Vast sums of COVID-19 relief dollars have already flowed to help Utah businesses, farmers, displaced workers and nonprofit groups – but millions more are still on the government’s books .
State lawmakers voted on Thursday to change their rules again for this mountain of money sent to the state under the Coronavirus Aid, Relief and Economic Security Act, or CARES, claiming that they wanted to make spending easier, especially before unused funds expire at the end of the year.
SB6009 also extended a forgivable loan program to Utah’s oil, gas and mining companies while rejecting a proposal to provide the same help to companies in the renewable energy sector, leading a Democrat to accuse his colleagues of “choosing winners ”.
Senate Majority Whip Dan Hemmert, R-Orem and the bill’s main sponsor, also included key language affecting the Utah deportation process as part of an aid overhaul. to the rental supported by CARES who had warned housing advocates that this could harm some tenants.
The bill won unanimous approval in the Senate and a split vote in the House, with 13 Democrats voting against. The measure is now heading to Governor Gary Herbert for his consideration.
Hemmert told colleagues in the Senate that some aid programs they created in previous emergency sessions had seen their budgets depleted quickly, including those that helped nonprofits and heritage and community groups. arts, retraining of laid-off workers and a shopping promotion program called Shop in Utah.
But money for loans to farmers, rent assistance to individual tenants and businesses, and a program to help small employers buy protective gear such as masks and hand sanitizer were still on the table. , Hemmert said.
“We’re trying to make this money very easy to get out,” Hemmert said at one point. The sponsor of the bill, Rep. Robert Spendlove, R-Sandy, said that amounted to “put more money where it can be effective and move money to help those who need it. “
The SB6009 removes some caps and other limits on grants and loans, shifts money from underutilized programs to more in demand ones, and gives state officials overseeing spending more flexibility in how they distribute the money among the programs – in some cases without having to seek the authorization of the legislator.
He also created a brand new $ 5 million grant program for oil, gas and mining companies, an industry that Spendlove says “has had a huge impact because of the coronavirus.”
By in a vote cast both online and in the House chamber, members defeated an attempt by Representative Joel Briscoe, D-Salt Lake City, to add renewable energy companies to those eligible for loans from the program after a Republican colleague complained that these companies do not pay the state separation tax on minerals.
Hemmert said the general intention of SB6009 is also to direct more funds across the board to small businesses in Utah.

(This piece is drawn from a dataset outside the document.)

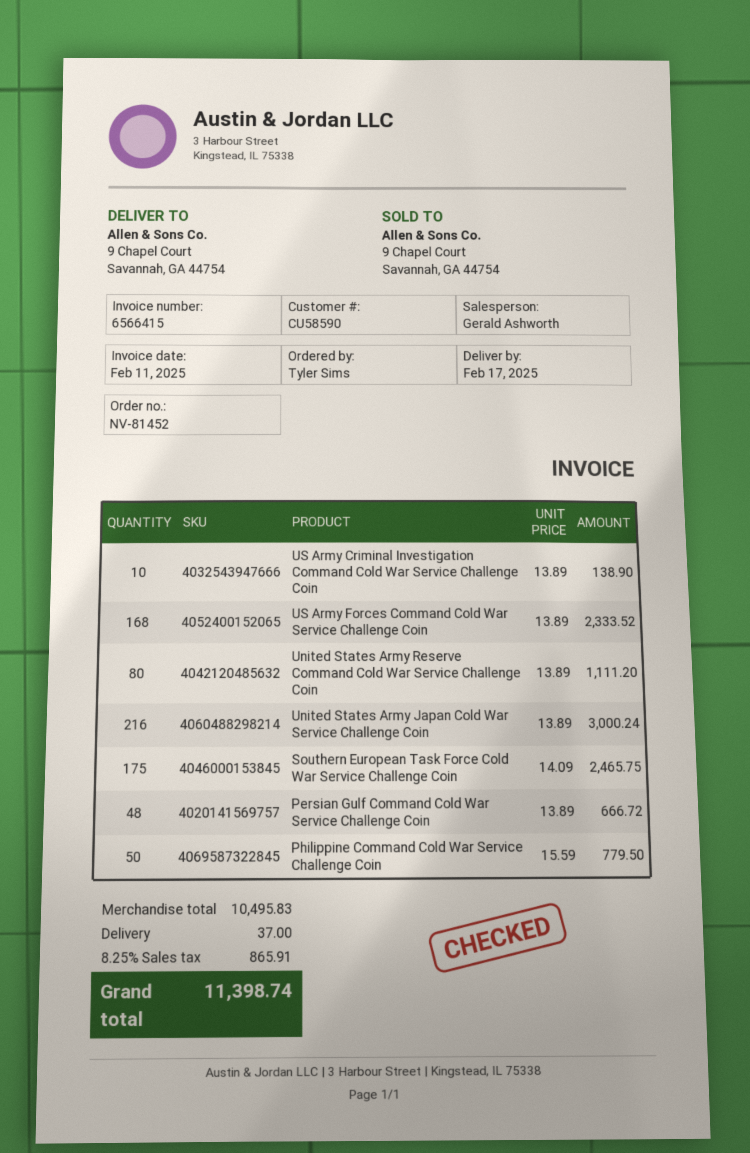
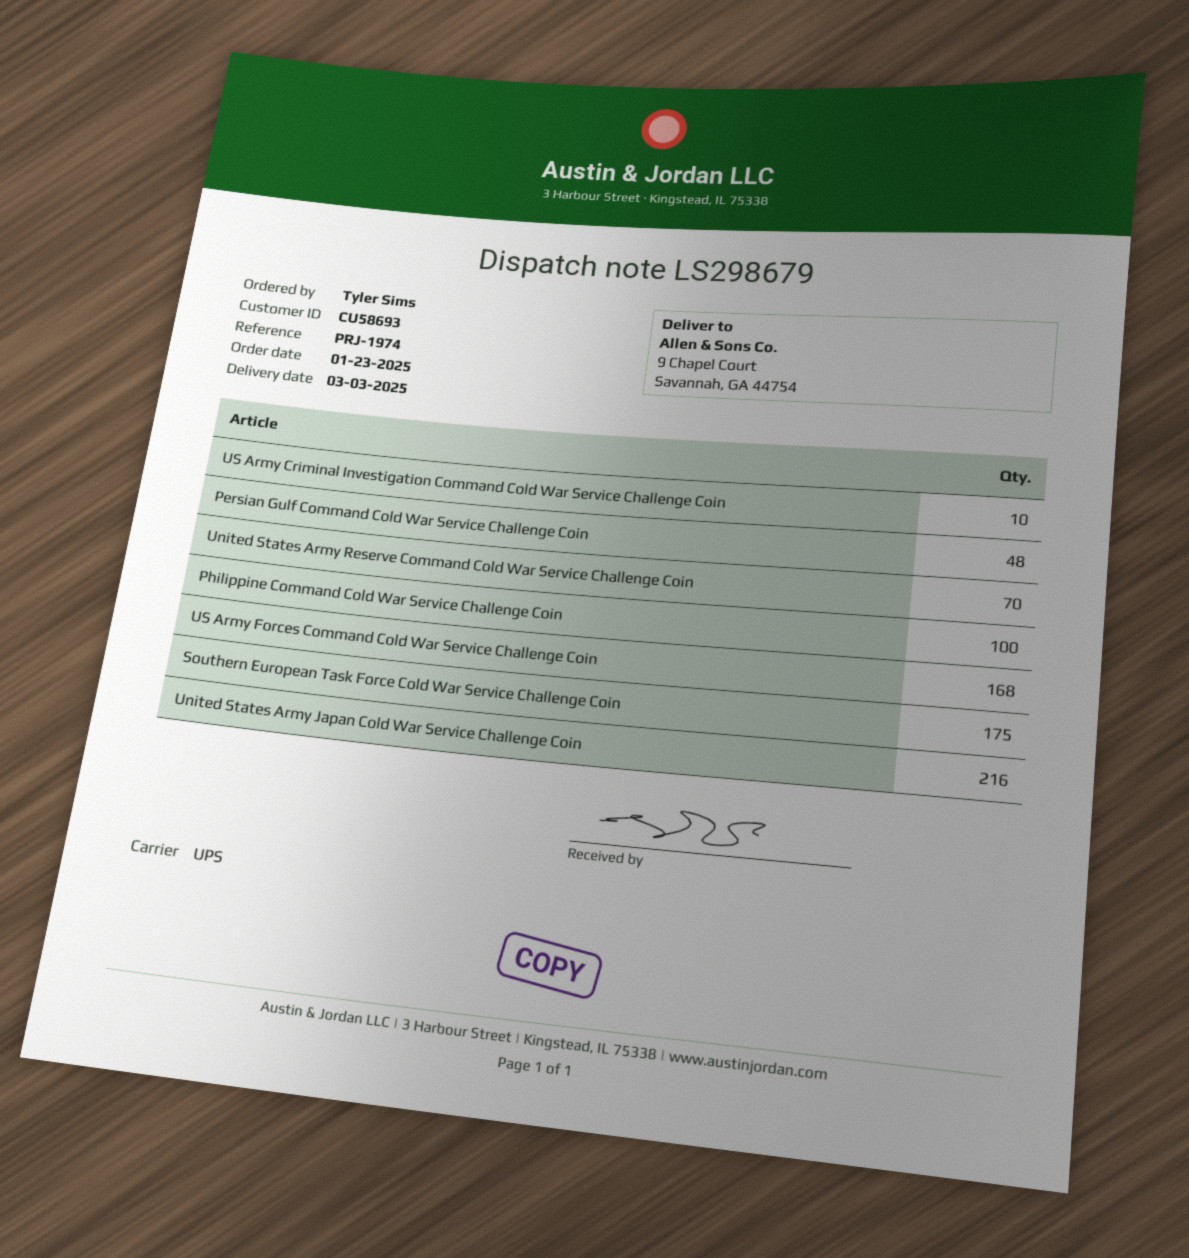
delivery date: 2025-02-17 -> 2025-03-03
customer number: CU58590 -> CU58693
United States Army Reserve Command Cold War Service Challenge Coin: 80 -> 70
Philippine Command Cold War Service Challenge Coin: 50 -> 100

SB6009 lowers the standard for farms to prove they have been financially harmed by COVID-19 to receive loans. Commercial tenants can apply for rent assistance, but use it to make mortgage payments. New startups can also apply for rental assistance under the invoice. Rules for obtaining money to purchase protective equipment are relaxed, as are those for nonprofits with smaller budgets to apply for grants.
A $ 20 million program previously set aside with CARES money to help troubled tenants is being adjusted to allow landlords to apply on their behalf, but only if those landlords guarantee they won’t. ‘will not evict tenants.
“The goal of this program is that there will be no evictions for non-payment of rent until the end of the year, when all that money has to be spent,” Hemmert said of the $ 20 million rent assistance program, noting that Only About $ 600,000 of those funds set aside in June have been used so far.
“We are doing everything we can to ensure that people can stay in their homes,” he said.
Rep. Sandra Hollins and Senator Luz Escamilla, both in D-Salt Lake City, requested some sort of notice from tenants when landlords demanded payment of their past due rents. “There are a lot of sometimes predatory practices,” Escamilla warned, although she did not seek to change the bill.
Earlier Thursday, housing advocates said a separate part of SB6009 limited the application of the CARES law to certain tenants, threatening to escalate a potential crisis with evictions. A first legal review released by the Utah Housing Coalition said the changes could “leave thousands homeless and deeply in debt.”
But Hemmert said the provision instead sought to clarify that a 30-day federal eviction moratorium for those who are behind on their rent and living on certain government properties does not affect the state’s process for issuing payment or release notices for other reasons.
“The goal is that there will be no more evictions for lack of payment,” said the senator. “There may be evictions for other reasons, but lack of payment shouldn’t be a problem because everyone should be able to access this money.”